# BRIEF
In the records below, find the line containing "Rechts vor Links" and transcribe it and every line after it exactly; leave the pictures out.

- Opening Delimiter -

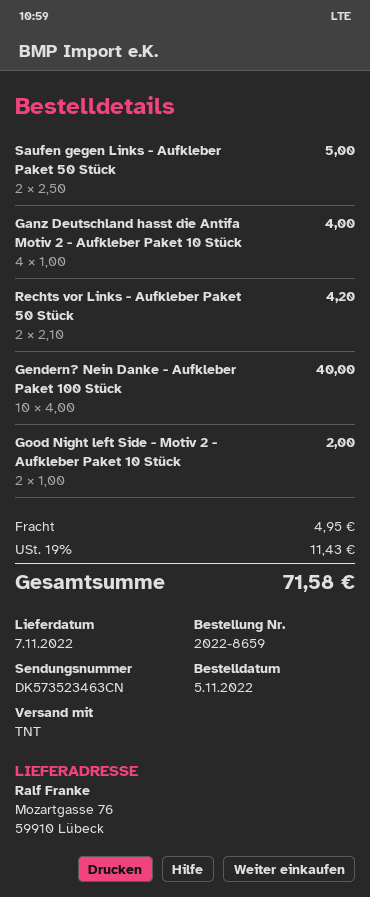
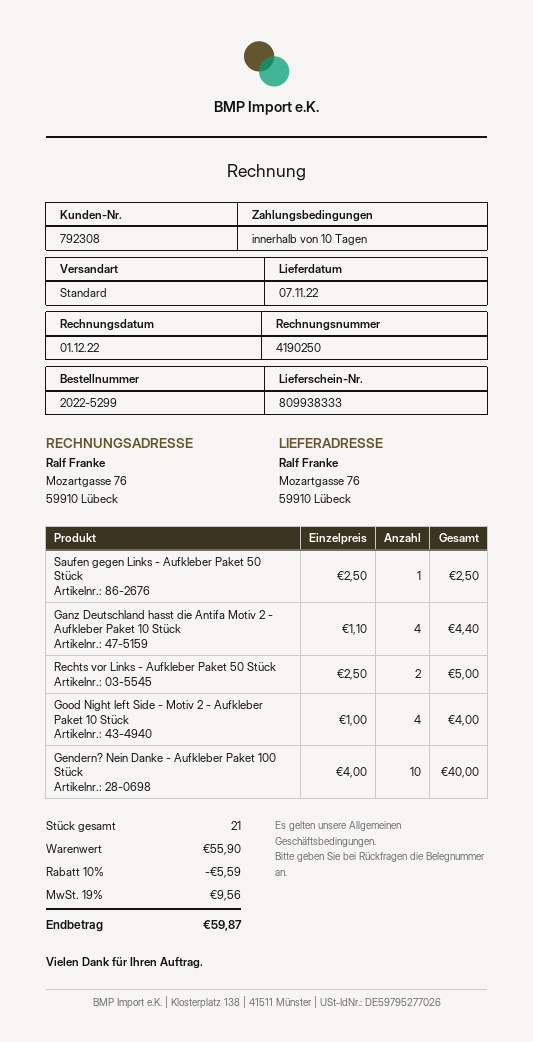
order number: 2022-8659 -> 2022-5299
shipping method: TNT -> standard
Saufen gegen Links - Aufkleber Paket 50 Stück: 2 x 2.50 = 5.00 -> 1 x 2.50 = 2.50
Ganz Deutschland hasst die Antifa Motiv 2 - Aufkleber Paket 10 Stück: 4 x 1.00 = 4.00 -> 4 x 1.10 = 4.40
Rechts vor Links - Aufkleber Paket 50 Stück: 2 x 2.10 = 4.20 -> 2 x 2.50 = 5.00
Good Night left Side - Motiv 2 - Aufkleber Paket 10 Stück: 2 x 1.00 = 2.00 -> 4 x 1.00 = 4.00
discount: none -> 10% = 5.59
shipping: 4.95 -> none
tax: 19% = 11.43 -> 19% = 9.56
total: 71.58 -> 59.87

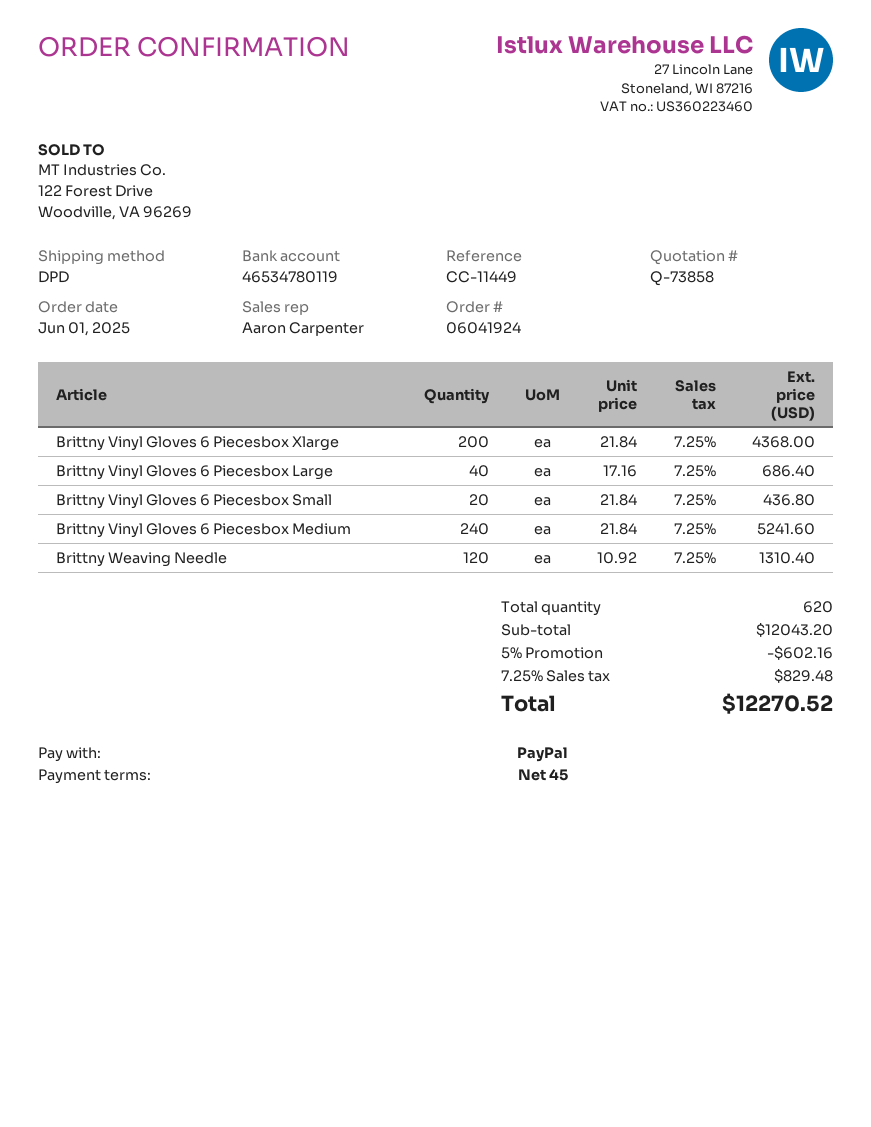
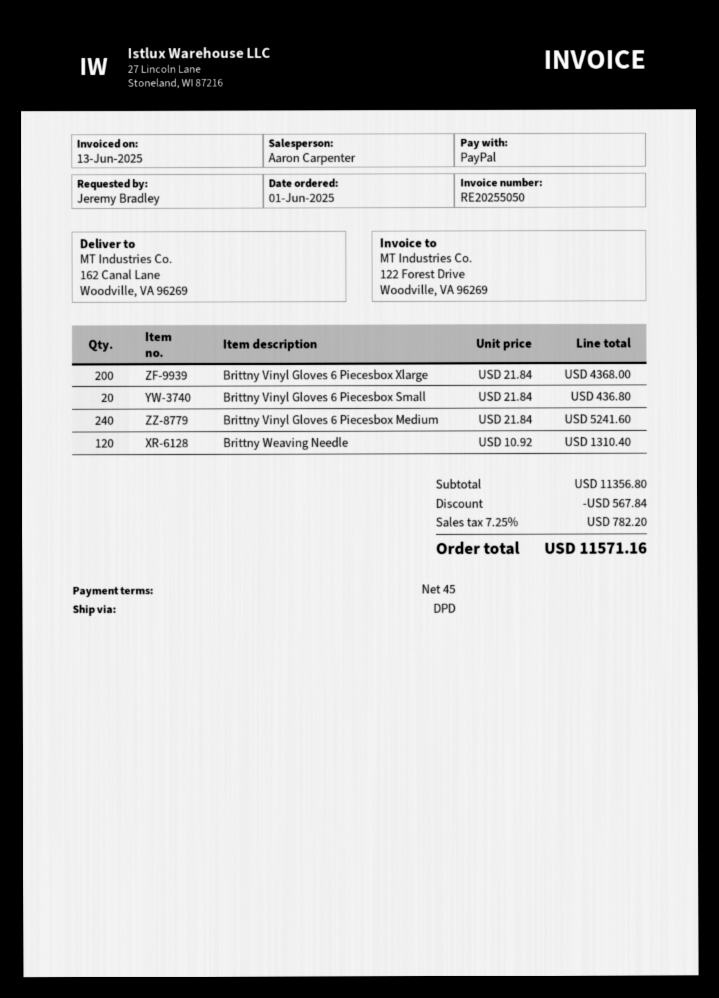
Brittny Vinyl Gloves 6 Piecesbox Large: 40 x 17.16 = 686.40 -> none
subtotal: 12043.20 -> 11356.80
discount: 602.16 -> 567.84
tax: 7.25% = 829.48 -> 7.25% = 782.20
total: 12270.52 -> 11571.16

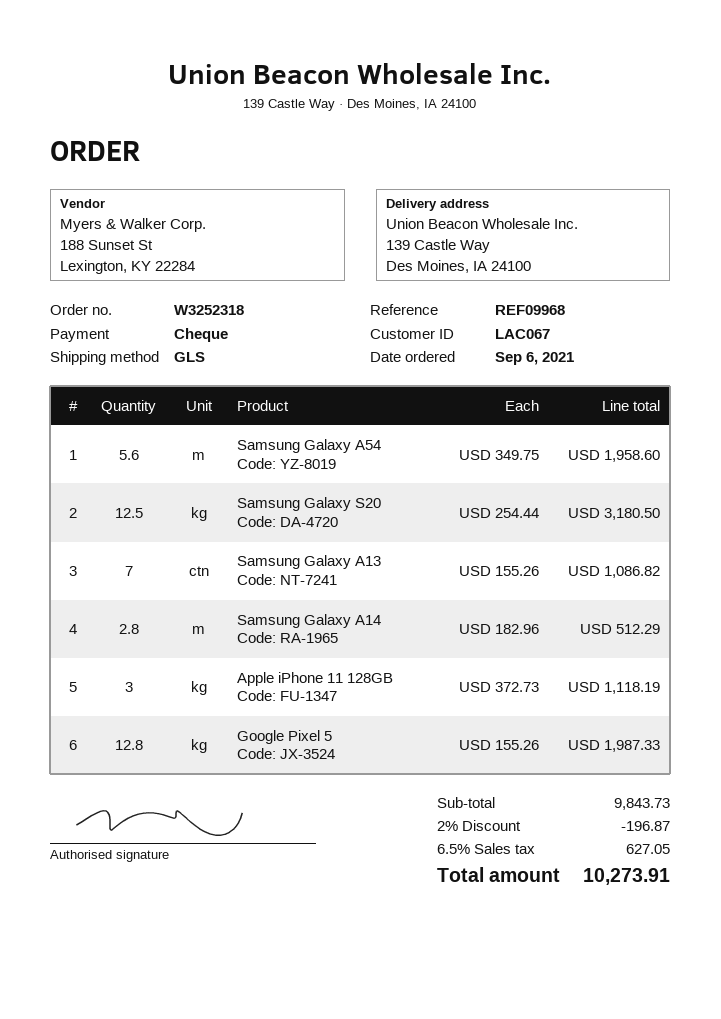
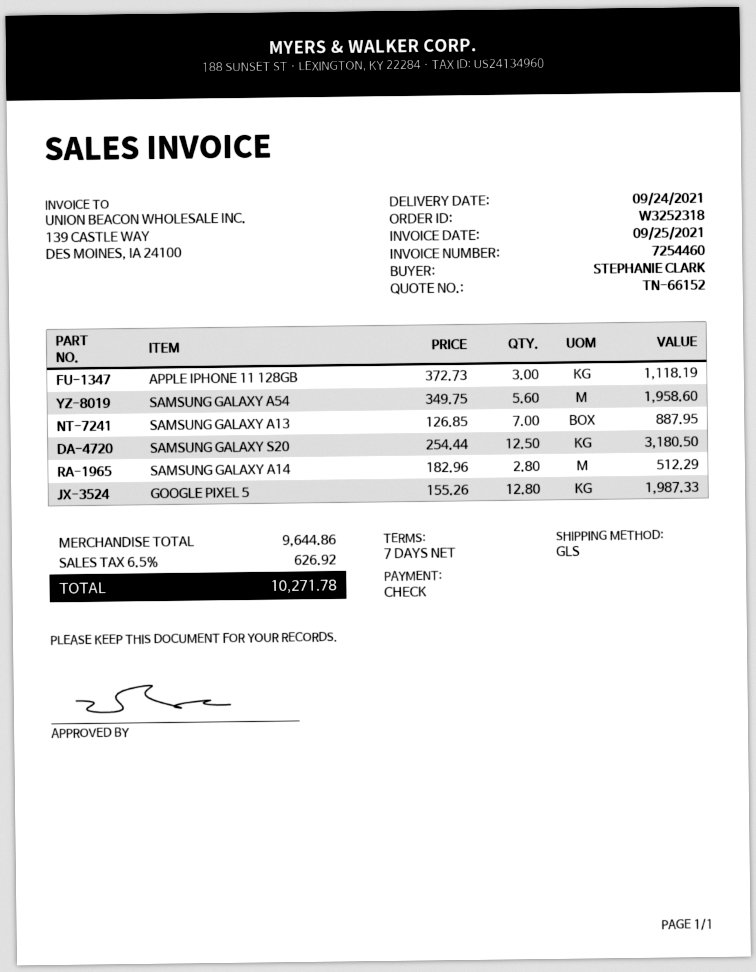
Samsung Galaxy A13: 7 x 155.26 = 1086.82 -> 7 x 126.85 = 887.95
subtotal: 9843.73 -> 9644.86
discount: 2% = 196.87 -> none
tax: 6.5% = 627.05 -> 6.5% = 626.92
total: 10273.91 -> 10271.78

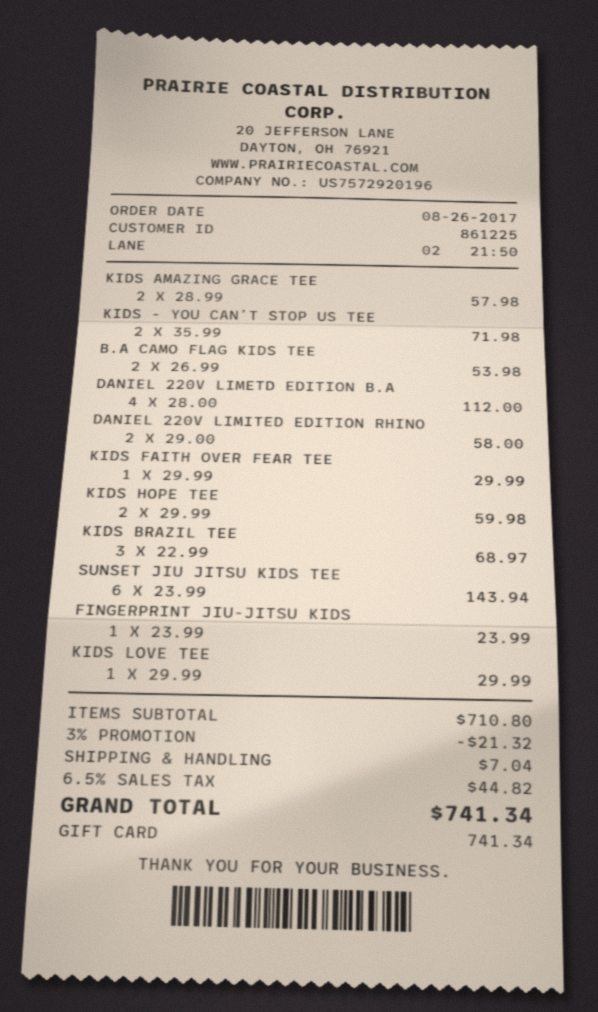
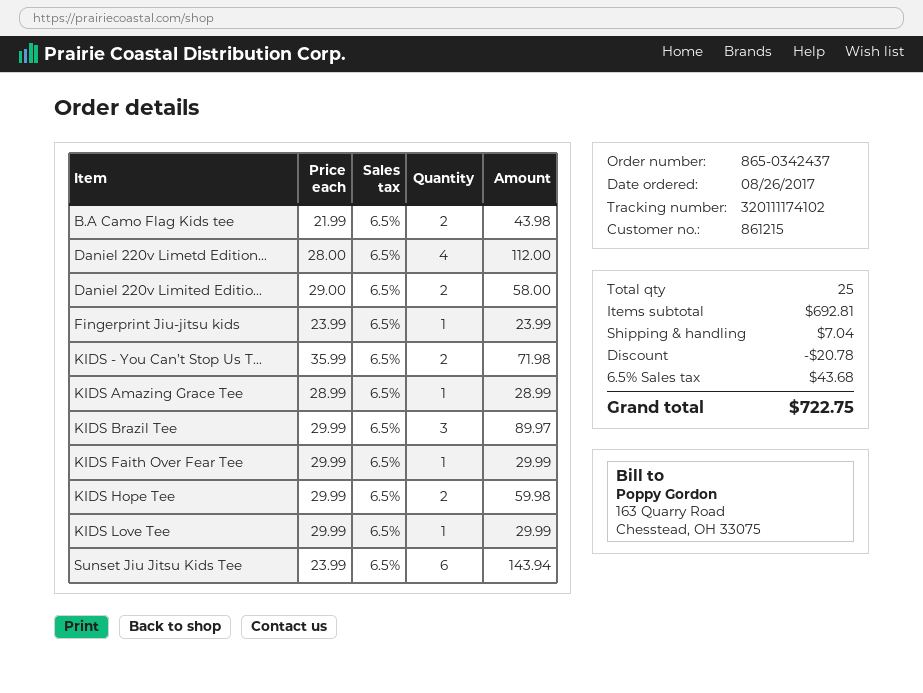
customer number: 861225 -> 861215
KIDS AMAZING GRACE TEE: 2 x 28.99 = 57.98 -> 1 x 28.99 = 28.99
B.A CAMO FLAG KIDS TEE: 2 x 26.99 = 53.98 -> 2 x 21.99 = 43.98
KIDS BRAZIL TEE: 3 x 22.99 = 68.97 -> 3 x 29.99 = 89.97
subtotal: 710.80 -> 692.81
discount: 21.32 -> 20.78
tax: 6.5% = 44.82 -> 6.5% = 43.68
total: 741.34 -> 722.75

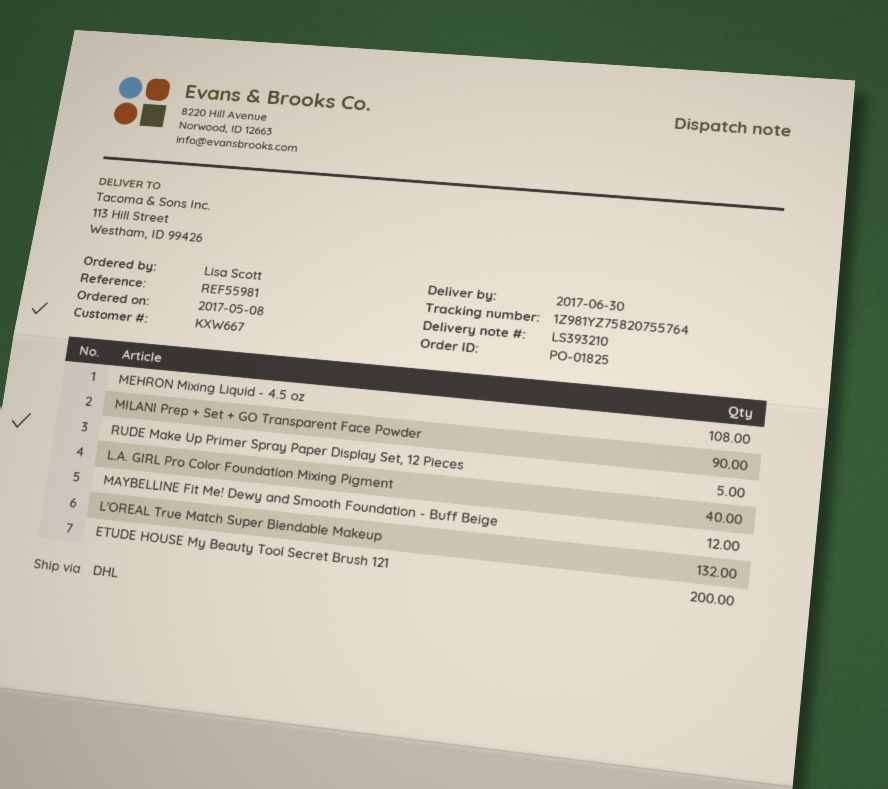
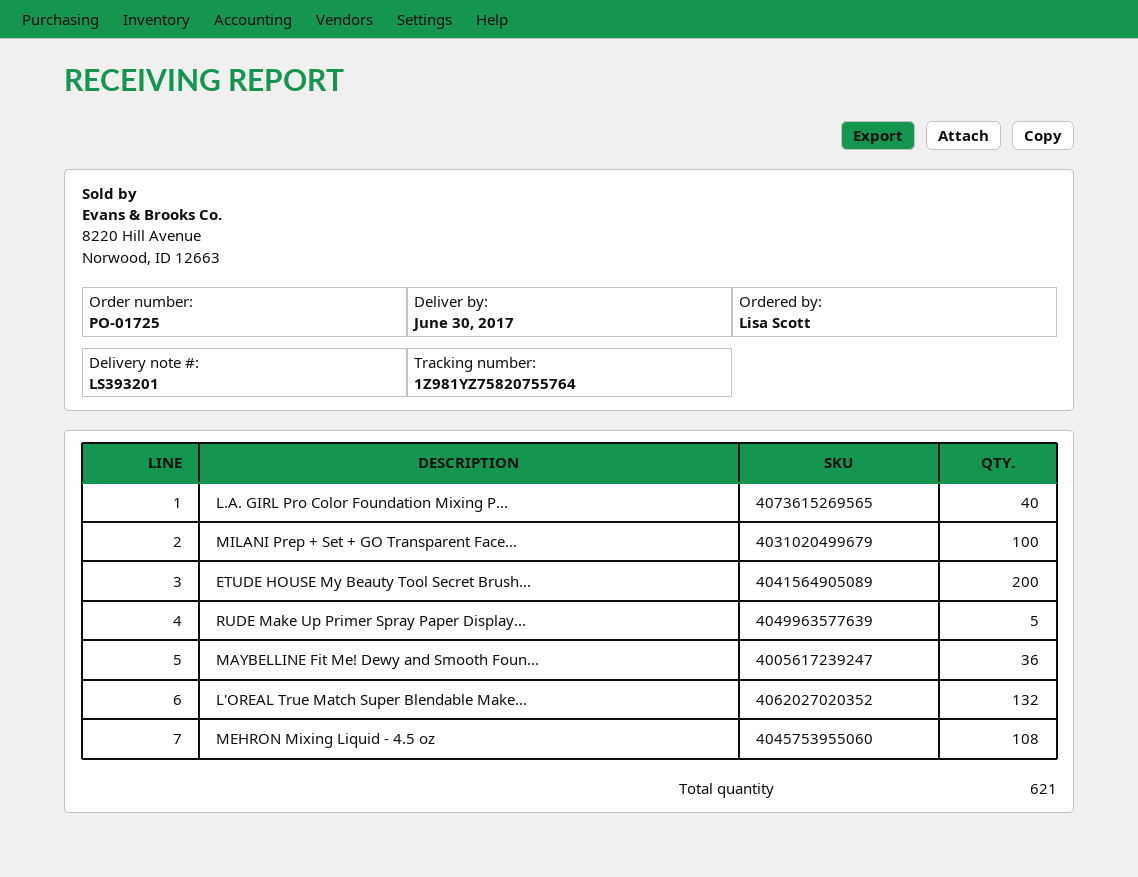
order number: PO-01825 -> PO-01725
delivery note number: LS393210 -> LS393201
MILANI Prep + Set + GO Transparent Face Powder: 90 -> 100
MAYBELLINE Fit Me! Dewy and Smooth Foundation - Buff Beige: 12 -> 36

- Closing Delimiter -

# RESPONSE BELOW
Rechts vor Links - Aufkleber Paket 50 Stück: 2 x 2.10 = 4.20 -> 2 x 2.50 = 5.00
Good Night left Side - Motiv 2 - Aufkleber Paket 10 Stück: 2 x 1.00 = 2.00 -> 4 x 1.00 = 4.00
discount: none -> 10% = 5.59
shipping: 4.95 -> none
tax: 19% = 11.43 -> 19% = 9.56
total: 71.58 -> 59.87

Brittny Vinyl Gloves 6 Piecesbox Large: 40 x 17.16 = 686.40 -> none
subtotal: 12043.20 -> 11356.80
discount: 602.16 -> 567.84
tax: 7.25% = 829.48 -> 7.25% = 782.20
total: 12270.52 -> 11571.16

Samsung Galaxy A13: 7 x 155.26 = 1086.82 -> 7 x 126.85 = 887.95
subtotal: 9843.73 -> 9644.86
discount: 2% = 196.87 -> none
tax: 6.5% = 627.05 -> 6.5% = 626.92
total: 10273.91 -> 10271.78

customer number: 861225 -> 861215
KIDS AMAZING GRACE TEE: 2 x 28.99 = 57.98 -> 1 x 28.99 = 28.99
B.A CAMO FLAG KIDS TEE: 2 x 26.99 = 53.98 -> 2 x 21.99 = 43.98
KIDS BRAZIL TEE: 3 x 22.99 = 68.97 -> 3 x 29.99 = 89.97
subtotal: 710.80 -> 692.81
discount: 21.32 -> 20.78
tax: 6.5% = 44.82 -> 6.5% = 43.68
total: 741.34 -> 722.75

order number: PO-01825 -> PO-01725
delivery note number: LS393210 -> LS393201
MILANI Prep + Set + GO Transparent Face Powder: 90 -> 100
MAYBELLINE Fit Me! Dewy and Smooth Foundation - Buff Beige: 12 -> 36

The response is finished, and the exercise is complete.